Many of the most outspoken advocates of Britain leaving Europe are now modifying their positions as they come to realize what exactly it will mean.
The Wall Street Journal reports that European Central Bank policy makers now warn that “Brexit could affect the world economy in unpredictable ways and it was too soon to discuss stimulus measures.” For such experts to express concern but not know what to do about it underlines the difficulties that British and European leaders are facing.
In Northern Ireland, for instance, Stormont’s First Minister, Arlene Foster, leader of the DUP and a loud voice in favor of leaving, has signed a letter with Deputy First Minister Martin McGuinness, no fan of Brexit, that cautions the London government against placing restrictions on free trade and open people movement with the Republic of Ireland.

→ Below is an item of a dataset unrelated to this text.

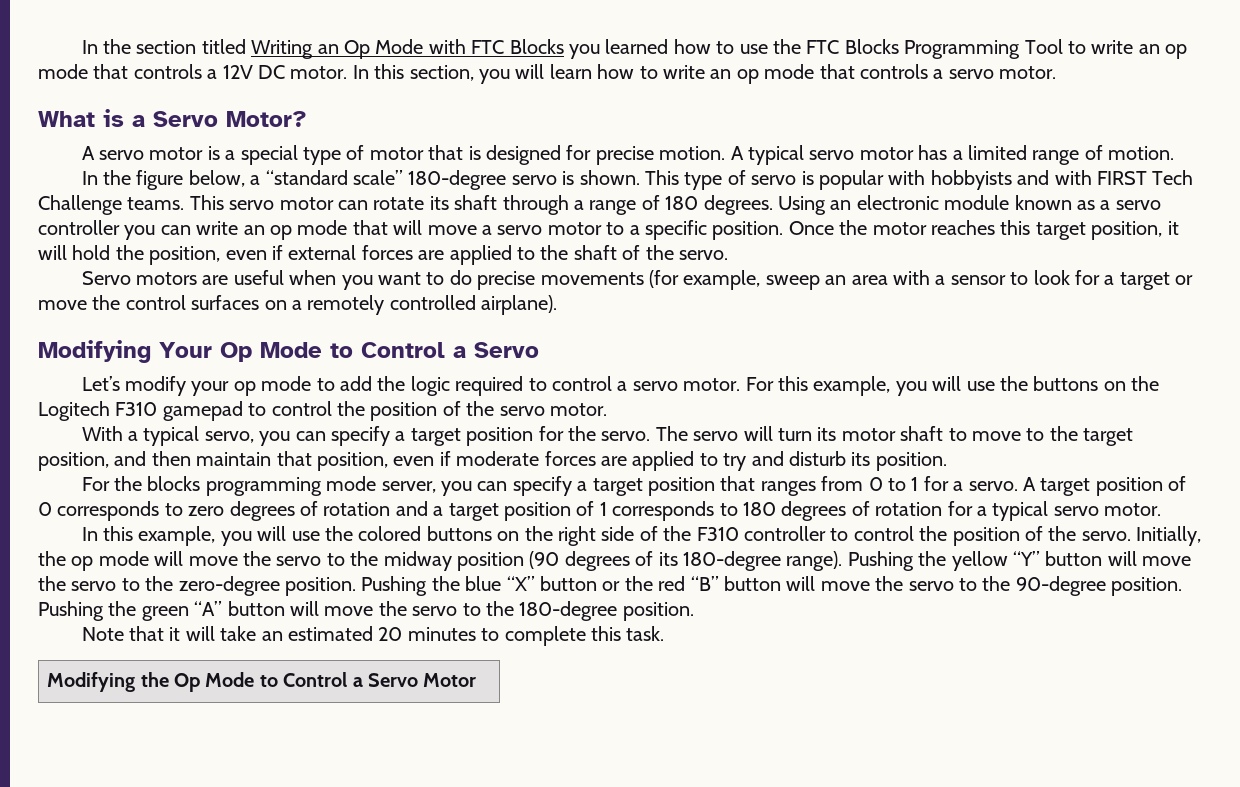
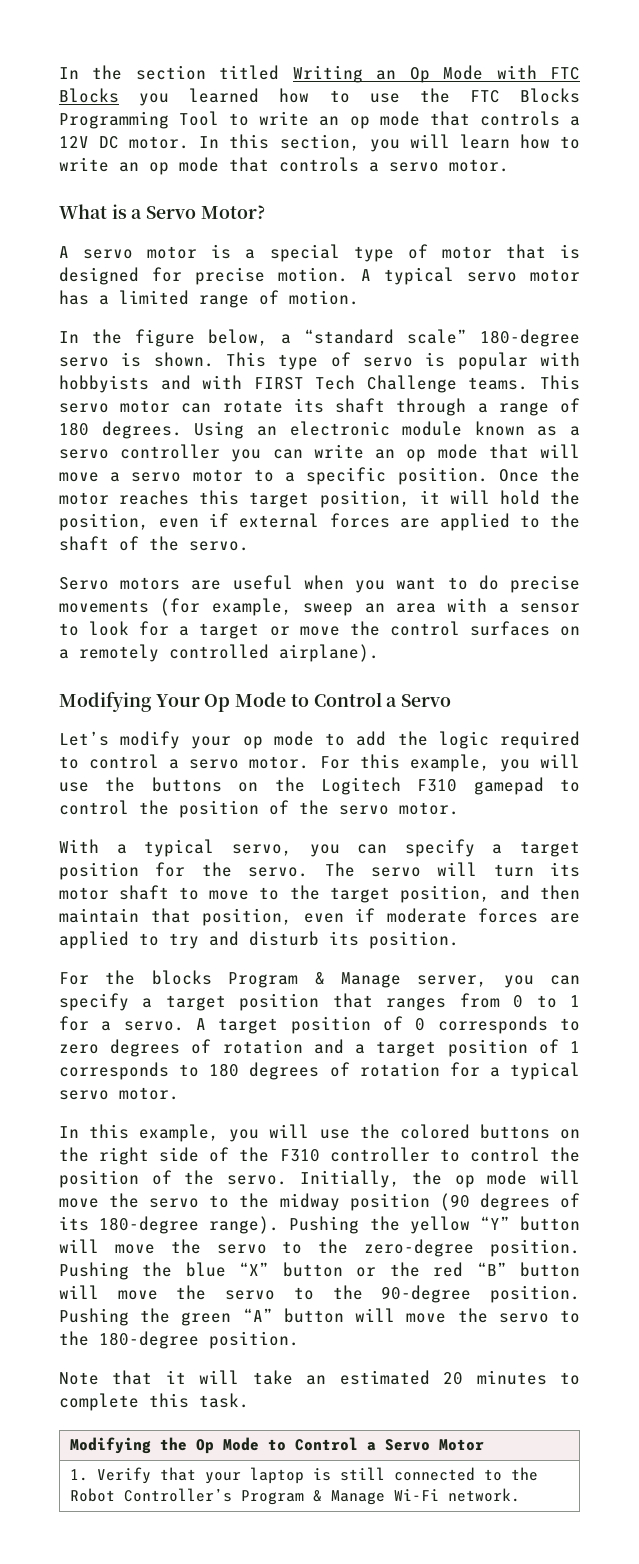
[205,476,377,496] programming mode -> [228,972,401,988] Program & Manage
(477, 680) none -> [70,1467,539,1484] [70,1488,521,1505] // 1. Verify that your laptop is still connected to the Robot Controller’s Program & Manage Wi-Fi network.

Today a business in Belfast can hire a man or women from Dublin to fill one of its jobs. But the Brexit voters are opposed to “migrants” crossing the border. Northern Irish employers want continued access to both skilled and unskilled labor in the South. They also do not want to pay customs tariffs when they sell their goods to the Republic. No one seems to want a return to closed borders between the North and South. But that is the subject of negotiation.
The financial services industries in London is planning their moves if Brexit begins to encumber their ability to operate throughout Europe. Merrill Lynch is looking at several new locations to move at least part of their operations. The CFA institute – a Global association of investment professionals – conducted a survey of 2,000 of its members indicating that Dublin would be an attractive alternative to London after Brexit.
These issues and many more will have to be discussed with EU leaders within the overall talks determining border control policies between all EU countries and Britain. Not an easy task when European negotiators are already offended by the Brexit vote and want Britain to pay a price to help discourage others from leaving the EU.
One of the most significant problems with Brexit is the time and effort that it will take to accomplish its aims. Britain must invoke Article 50 of the EU agreement, thus notifying the Europeans that it wants to leave. The new prime minister of Britain, Theresa May, says that notification invoking Article 50 will not occur until sometime next year. After that there is a two-year negotiation period, bringing implementation to 2019 at the earliest. It is estimated that some 400 British and European civil servants will be necessary to form the team to negotiate.
Lord Kerslake, Britain’s former head of civil service, has been quoted in the British newspapers as saying Brexit will take at least five years “because of its staggering complexity.” He said he would be amazed if it were completed before 2021. This is disastrous for businesses that must plan in the long term for their companies. Opel, the German car maker, announced that it is cutting its workers’ hours this year because it expects Brexit to hurt its UK sales. Other businesses are cutting payroll and limiting investment until they see more definite plans.
European leaders Angela Merkel of Germany, President Hollande of France, and Matteo Renzi, prime minister of Italy, met last month to discuss strategy and the positions they will tale before entering negotiations with British leadership. All of this is going on while the real business of running governments continues. Even the various security forces must think about how they will cooperate going forward.
The shame of Brexit is that it is unnecessary. If British political leadership had properly informed its people, millions of Euros and British pounds would have been saved and the economy would not have to suffer such damage. Britain will still have to trade with the world and invite expert employees and tourists to visit. The British people cannot afford to wall themselves off from Europe.
For all that, it is highly doubtful that Brexit will live up to its promises to them.